» **Task description**
Copy each line below that contains "solid".

====== Input for this task ======

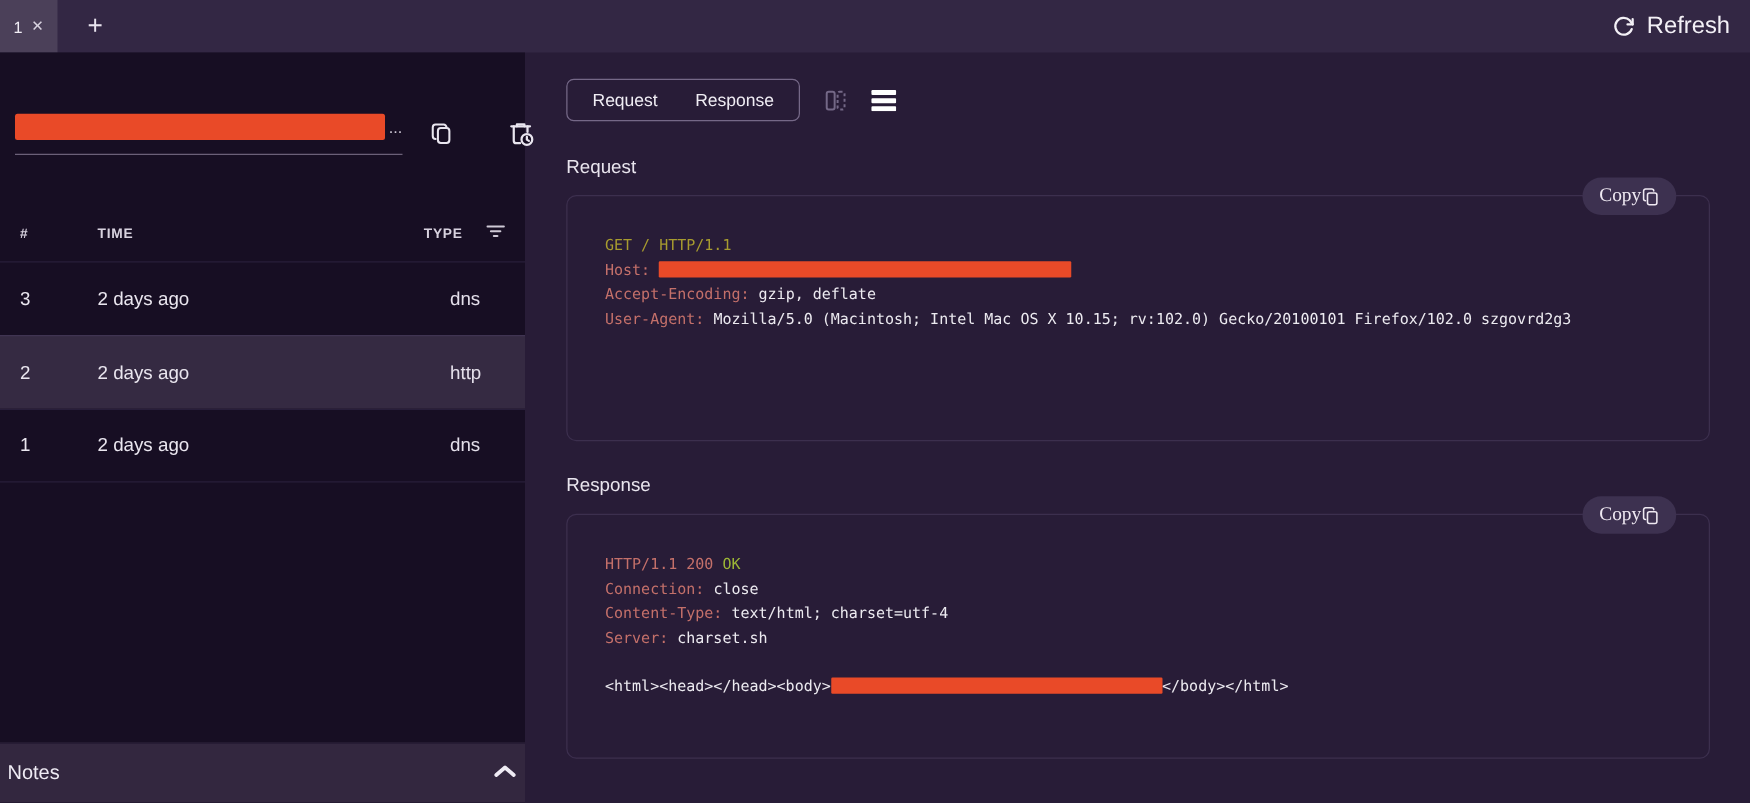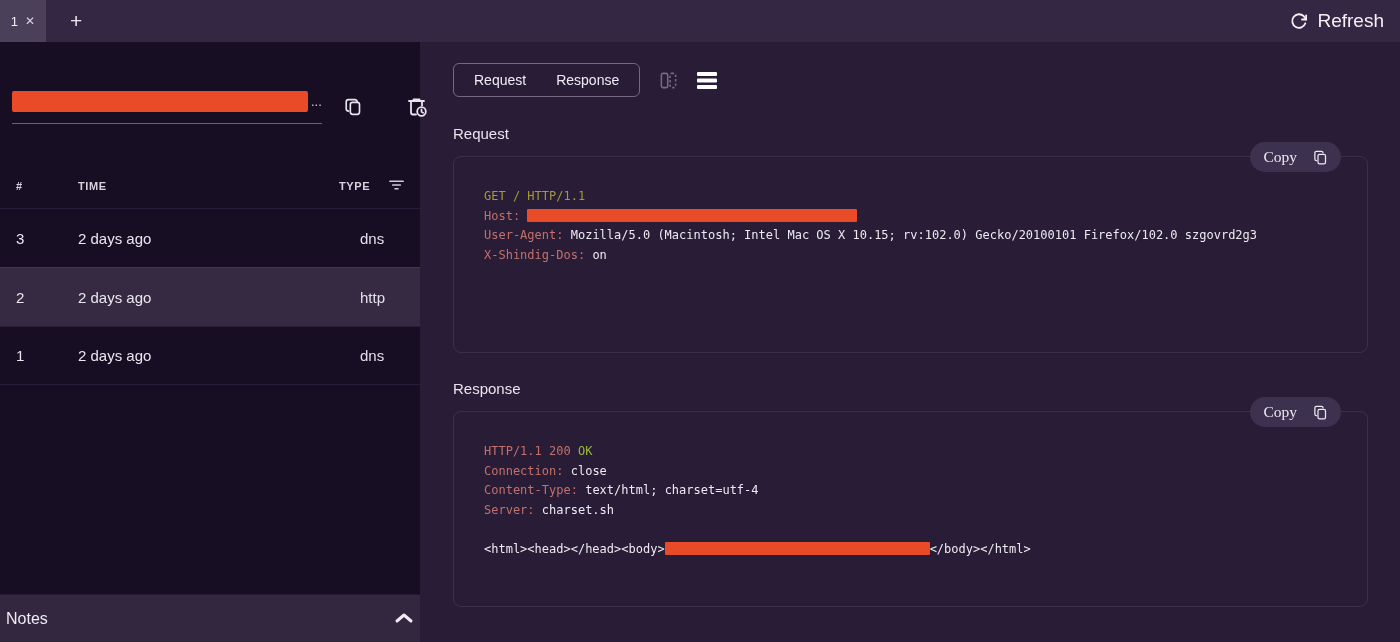--- a/index.html
+++ b/index.html
@@ -63,21 +63,21 @@
   .ip-redact { width:122px; height:20px; }
   .underlined { border-bottom:1px solid #8d8399; padding-bottom:3px; }
 
   .panel-title { font-size:15px; color:#e9e5ee; margin:27px 0 14px 0; }
   .panel-box { position:relative; border:1px solid #3c2f4e; border-radius:8px;
                padding:30px 30px; height:197px; }
   .panel-box.resp { height:196px; }
   .copy-btn { position:absolute; top:-15px; right:26px; height:30px; background:#3d3150;
               border:none; border-radius:15px; padding:0 13px; color:#efe9f2;
               font-family:"Liberation Serif",serif; font-size:15.5px; display:flex;
-              align-items:center; gap:16px; cursor:pointer; }
+              align-items:center; gap:0; cursor:pointer; }
   .copy-btn svg { display:block; }
 
   .code { font-family:"DejaVu Sans Mono",monospace; font-size:12px; line-height:19.5px; }
   .code-line { white-space:pre; }
   .c-key    { color:#c4706a; }
   .c-val    { color:#eceaf0; }
   .c-status { color:#a79b2f; }
   .c-ok     { color:#9cb636; }
   .inline-redact { height:13px; vertical-align:middle; position:relative; top:-1px; border-radius:1px; }
 </style>
@@ -209,22 +209,22 @@
             <span>
               <svg width="15" height="17" viewBox="0 0 24 24" fill="none" stroke="currentColor" stroke-width="2" stroke-linecap="round" stroke-linejoin="round">
                 <rect x="8" y="7" width="12" height="15" rx="2.5"></rect>
                 <path d="M5.5 17 a2.5 2.5 0 0 1-2.5-2.5 V4.5 A2.5 2.5 0 0 1 5.5 2 h8 a2.5 2.5 0 0 1 2.5 2.5"></path>
               </svg>
             </span>
           </button>
           <div class="code" id="req-code">
               <div class="code-line"><span class="c-status">GET / HTTP/1.1</span></div>
               <div class="code-line"><span class="c-key">Host: </span><span class="redact inline-redact" style="width: 330px;"></span></div>
+              <div class="code-line"><span class="c-key">Accept-Encoding: </span><span class="c-val">gzip, deflate</span></div>
               <div class="code-line"><span class="c-key">User-Agent: </span><span class="c-val">Mozilla/5.0 (Macintosh; Intel Mac OS X 10.15; rv:102.0) Gecko/20100101 Firefox/102.0 szgovrd2g3</span></div>
-              <div class="code-line"><span class="c-key">X-Shindig-Dos: </span><span class="c-val">on</span></div>
             </div>
         </div>
       </section>
 
       <section class="panel">
         <div class="panel-title">Response</div>
         <div class="panel-box resp">
           <button class="copy-btn">
             <span>Copy</span>
             <span>

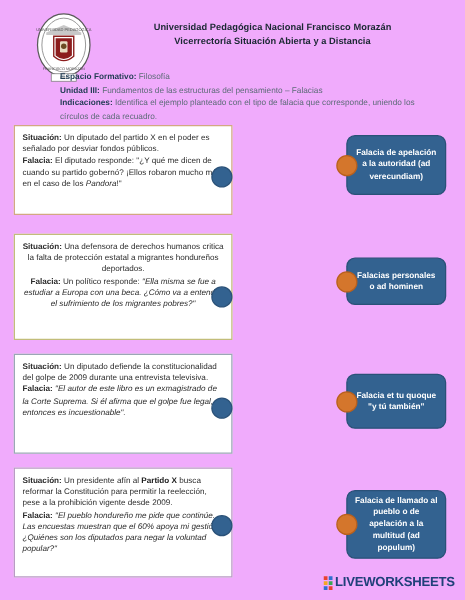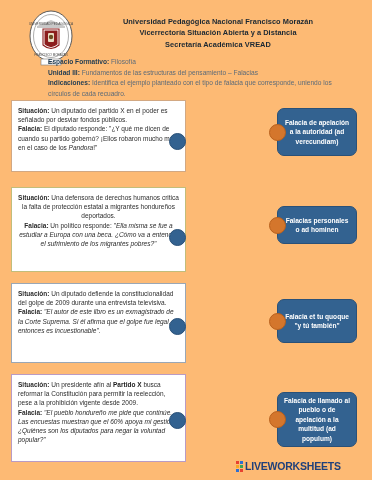--- a/index.html
+++ b/index.html
@@ -9,21 +9,21 @@
     height: 480px;
     background: #ffffff;
     font-family: "Liberation Sans", sans-serif;
     overflow: hidden;
   }
 
   #sheet {
     position: relative;
     width: 372px;
     height: 480px;
-    background: #fdba74;
+    background: #f0abfc;
   }
 
   
   .logo {
     position: absolute;
     left: 27px;
     top: 9px;
     width: 48px;
     height: 58px;
   }
@@ -110,21 +110,21 @@
     width: 17px;
     height: 17px;
     border-radius: 50%;
     background: #d4762c;
     border: 1px solid #b9601c;
   }
 
   
   .footer {
     position: absolute;
-    left: 236px;
+    left: 259px;
     top: 460px;
     display: flex;
     align-items: center;
     gap: 2px;
   }
   .lw-grid {
     display: grid;
     grid-template-columns: 3px 3px;
     grid-template-rows: 3px 3px 3px;
     gap: 1px;
@@ -154,21 +154,20 @@
       <circle cx="24" cy="28" r="2.2" fill="#6b4b22"></circle>
       <text x="24" y="47" font-size="3" fill="#4a4a4a" text-anchor="middle" font-family="Liberation Sans, sans-serif">FRANCISCO MORAZAN</text>
       <rect x="14" y="50" width="20" height="6" fill="#ffffff" stroke="#7a7a7a" stroke-width="0.6"></rect>
       <text x="24" y="54.5" font-size="2.8" fill="#555" text-anchor="middle" font-family="Liberation Sans, sans-serif">1956</text>
     </svg>
   </div>
 
   <div class="header-title">
     <div>Universidad Pedagógica Nacional Francisco Morazán</div>
     <div>Vicerrectoría Situación Abierta y a Distancia</div>
-    <div>Secretaría Académica VREAD</div>
   </div>
 
   <div class="header-meta">
     <div>
       <b>Espacio Formativo:</b><span> Filosofía</span>
     </div>
     <div>
       <b>Unidad III:</b><span>  Fundamentos de las estructuras del pensamiento – Falacias</span>
     </div>
     <div>

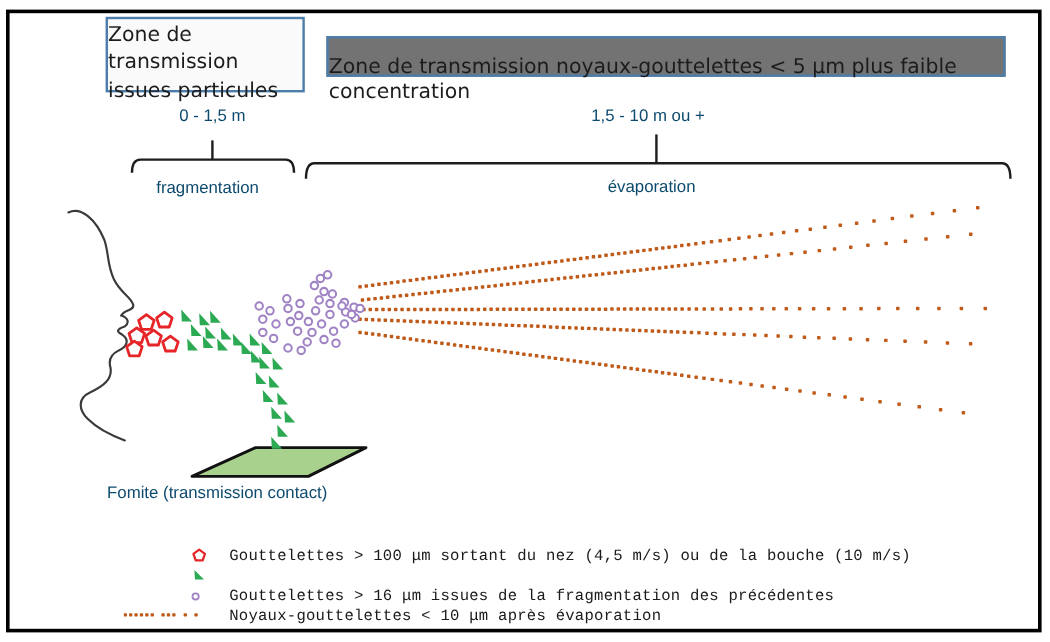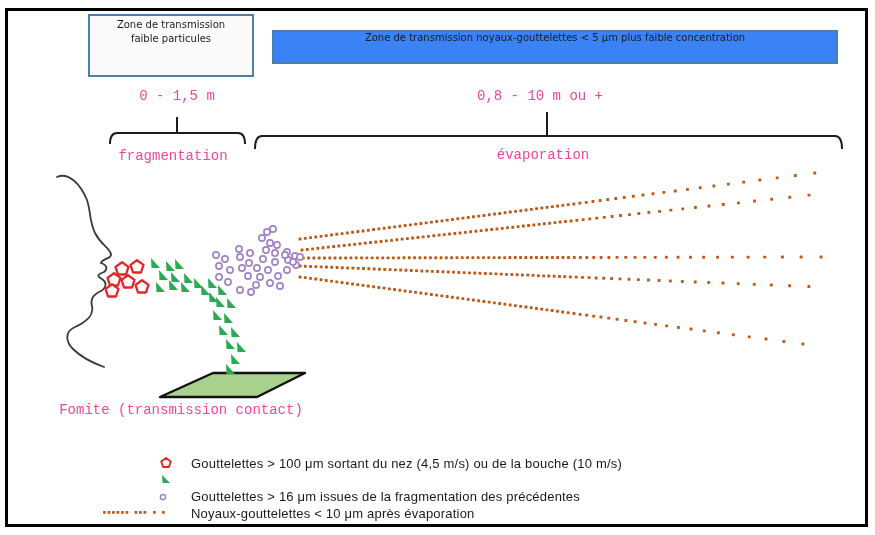--- a/index.html
+++ b/index.html
@@ -2,30 +2,30 @@
 <html><head>
 <meta charset="utf-8">
 <style>
   html,body{margin:0;padding:0;background:#fff;}
   #stage{
     position:relative;width:875px;height:535px;background:#ffffff;
     font-family:"DejaVu Sans",sans-serif;color:#1c1c1c;overflow:hidden;
   }
   #frame{position:absolute;left:5px;top:8px;width:857px;height:513px;border:3px solid #000;}
   #diagram-svg{position:absolute;left:0;top:0;width:875px;height:535px;}
-  .zone-box{position:absolute;box-sizing:border-box;text-align:center;
-    font-size:10px;line-height:1.38;font-family:"DejaVu Sans",sans-serif;}
+  .zone-box{position:absolute;box-sizing:border-box;
+    font-size:17px;line-height:1.38;font-family:"DejaVu Sans",sans-serif;}
   #zone-box-near{left:88px;top:14px;width:166px;height:63px;
     background:#fafafa;border:2px solid #4d7dab;padding-top:2px;}
   #zone-box-far{left:272px;top:30px;width:566px;height:34px;
-    background:#3b82f6;border:2px solid #4d7dab;line-height:1.25;padding-top:0;}
+    background:#737373;border:2px solid #4d7dab;line-height:1.25;padding-top:14px;}
   .ctr-label{position:absolute;transform:translateX(-50%);white-space:nowrap;
-    font-size:14px;font-family:Liberation Mono, monospace;color:#ec4899;}
+    font-size:14px;font-family:Liberation Sans, sans-serif;color:#0c4a6e;}
   .legend-row{position:absolute;white-space:nowrap;
-    font-family:Liberation Sans, sans-serif;font-size:13px;color:#1a1a1a;letter-spacing:.2px;}
+    font-family:Liberation Mono, monospace;font-size:13px;color:#1a1a1a;letter-spacing:.2px;}
   .legend-marker{position:absolute;}
 </style>
 </head>
 <body>
 
 <div id="stage">
   <div id="frame"></div>
 
   <svg id="diagram-svg" viewBox="0 0 875 535">
       <g fill="#c05a18">
@@ -486,29 +486,29 @@
         <path d="M137.0,260.2L143.5,264.9L141.0,272.5L133.0,272.5L130.5,264.9Z"></path>
         <path d="M114.0,273.2L120.5,277.9L118.0,285.5L110.0,285.5L107.5,277.9Z"></path>
         <path d="M128.0,275.2L134.5,279.9L132.0,287.5L124.0,287.5L121.5,279.9Z"></path>
         <path d="M142.0,280.2L148.5,284.9L146.0,292.5L138.0,292.5L135.5,284.9Z"></path>
         <path d="M112.0,284.2L118.5,288.9L116.0,296.5L108.0,296.5L105.5,288.9Z"></path>
       </g>
     </svg>
 
   <div id="zone-box-near" class="zone-box">
     <div>Zone de transmission</div>
-    <div>faible particules</div>
+    <div>issues particules</div>
   </div>
 
   <div id="zone-box-far" class="zone-box">
     <div>Zone de transmission  noyaux-gouttelettes &lt; 5 μm plus faible concentration</div>
   </div>
 
   <span class="ctr-label" style="left:177px;top:88px;">0 - 1,5 m</span>
-  <span class="ctr-label" style="left:540px;top:88px;">0,8 - 10 m ou +</span>
+  <span class="ctr-label" style="left:540px;top:88px;">1,5 - 10 m ou +</span>
 
   <span class="ctr-label" style="left:173px;top:148px;">fragmentation</span>
   <span class="ctr-label" style="left:543px;top:147px;">évaporation</span>
 
   <span class="ctr-label" style="left:181px;top:402px;font-size:14px;">Fomite (transmission contact)</span>
 
   <div class="legend-row" style="left:191px;top:456px;">Gouttelettes &gt; 100 μm sortant du nez (4,5 m/s) ou de la bouche (10 m/s)</div>
   <div class="legend-row" style="left:191px;top:489px;">Gouttelettes &gt; 16 μm issues de la fragmentation des précédentes</div>
   <div class="legend-row" style="left:191px;top:506px;">Noyaux-gouttelettes &lt; 10 μm après évaporation</div>
 

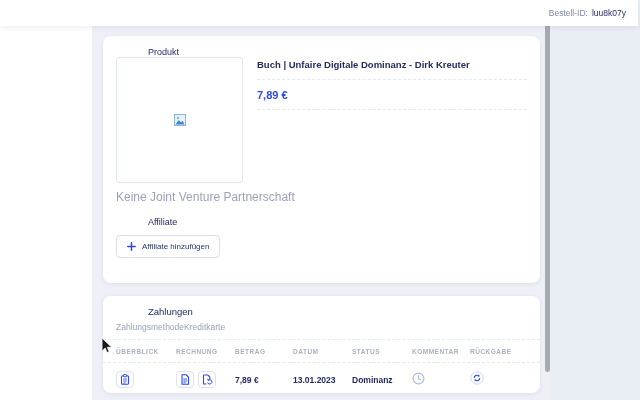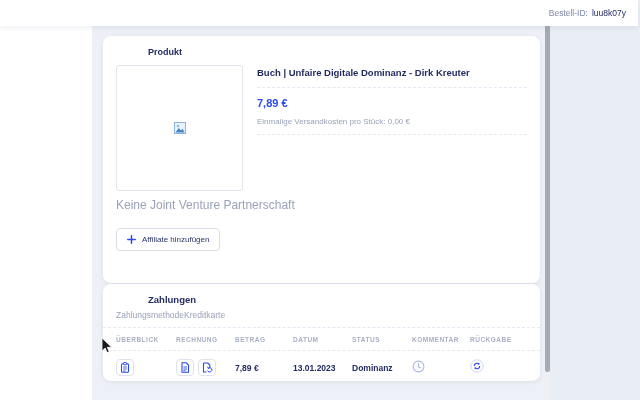--- a/index.html
+++ b/index.html
@@ -37,41 +37,41 @@
   .scrollbar-thumb{
     position:absolute; left:545px; top:0; width:5px; height:372px;
     background:#a6aab1; border-radius:3px;
   }
   
   .card{
     position:absolute; background:#ffffff; border-radius:8px;
     box-shadow:0 1px 4px rgba(30,42,94,0.08);
   }
   .card1{ left:103px; top:36px; width:437px; height:247px; padding:11px 13px; }
-  .card2{ left:103px; top:284px; width:437px; height:97px; overflow:hidden; }
-  .sec-title{ font-size:9px; font-weight:bold; color:#232c62;padding-left:32px; }
-  
-  .prod-row{ display:flex; margin-top:8px;justify-content:flex-end; }
+  .card2{ left:103px; top:296px; width:437px; height:97px; overflow:hidden; }
+  .sec-title{ font-size:9px; font-weight:normal; color:#232c62;padding-left:32px; }
+  
+  .prod-row{ display:flex; margin-top:0;justify-content:flex-end; }
   .img-box{
     width:127px; height:126px; border:1px solid #e1e6ef; border-radius:3px;
     background:#ffffff; display:flex; align-items:center; justify-content:center;
     flex-shrink:0;
   }
   .prod-info{ flex:1; margin-left:14px; padding-top:2px; }
   .prod-name{ font-size:9.5px; font-weight:bold; color:#232c62; line-height:1.25; }
   .prod-id{ font-size:8px; color:#9aa2b8; margin-top:6px; }
   .hr-dash{ border-top:1px dashed #e3e8f2; margin-top:8px; }
   .price{ font-size:11px; font-weight:bold; color:#2b49f0; margin-top:9px; }
   .pay-type{ font-size:8px; font-weight:bold; color:#2a3468; margin-top:9px; }
   .ship-note{ font-size:8px; color:#9aa2b8; margin-top:8px; }
   .jv-title{ margin-top:14px; }
   .jv-text{ font-size:12px; color:#9aa2b8; margin-top:7px; }
   .aff-title{ margin-top:13px; }
   .add-btn{
-    margin-top:16px; display:inline-flex; align-items:center; gap:6px;
+    margin-top:8px; display:inline-flex; align-items:center; gap:6px;
     border:1px solid #d9dee9; border-radius:4px; background:#fff;
     padding:6px 10px; cursor:pointer;
   }
   .add-btn .txt{ font-size:8px; color:#2a3468; font-weight:normal; }
   
   .c2-head{ padding:10px 13px 7px 13px; }
   .method-line{ font-size:8.5px; color:#9aa2b8; margin-top:5px; }
   .hairline{ border-top:1px dashed #e3e8f2; }
   .pgrid{
     display:grid; grid-template-columns:60px 59px 58px 59px 60px 58px auto;
@@ -119,27 +119,27 @@
           <circle cx="4" cy="4" r="1.3" fill="#7fc3e8"></circle>
           <path d="M1.5 10.5 L4.8 6 L7 8.6 L8.6 6.8 L10.5 10.5 Z" fill="#3f87c4"></path>
         </svg>
       </span>
     </div>
 
     <div class="prod-info">
       <div class="prod-name">Buch | Unfaire Digitale Dominanz - Dirk Kreuter</div>
       <div class="hr-dash"></div>
       <div class="price">7,89 €</div>
-      <div class="ship-note">Einmalige Versandkosten pro Stück: 0,00 €</div>
       <div class="hr-dash"></div>
     </div>
   </div>
 
   <div class="jv-text">Keine Joint Venture Partnerschaft</div>
 
+  <div class="sec-title aff-title">Affiliate</div>
   <button class="add-btn">
     <span>
       <svg width="9" height="9" viewBox="0 0 9 9">
         <path d="M4.5 0.8 V8.2 M0.8 4.5 H8.2" stroke="#2b49f0" stroke-width="1.5" stroke-linecap="round"></path>
       </svg>
     </span>
     <span class="txt">Affiliate hinzufügen</span>
   </button>
 </div>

======

» **Result of this exercise**
   .underlined { border-bottom:1px solid #8d8399; padding-bottom:3px; }
   .panel-box { position:relative; border:1px solid #3c2f4e; border-radius:8px;
     border: 1px solid #b9601c;
   #frame{position:absolute;left:5px;top:8px;width:857px;height:513px;border:3px solid #000;}
     background:#fafafa;border:2px solid #4d7dab;padding-top:2px;}
-    background:#3b82f6;border:2px solid #4d7dab;line-height:1.25;padding-top:0;}
+    background:#737373;border:2px solid #4d7dab;line-height:1.25;padding-top:14px;}
     width:127px; height:126px; border:1px solid #e1e6ef; border-radius:3px;
     border:1px solid #d9dee9; border-radius:4px; background:#fff;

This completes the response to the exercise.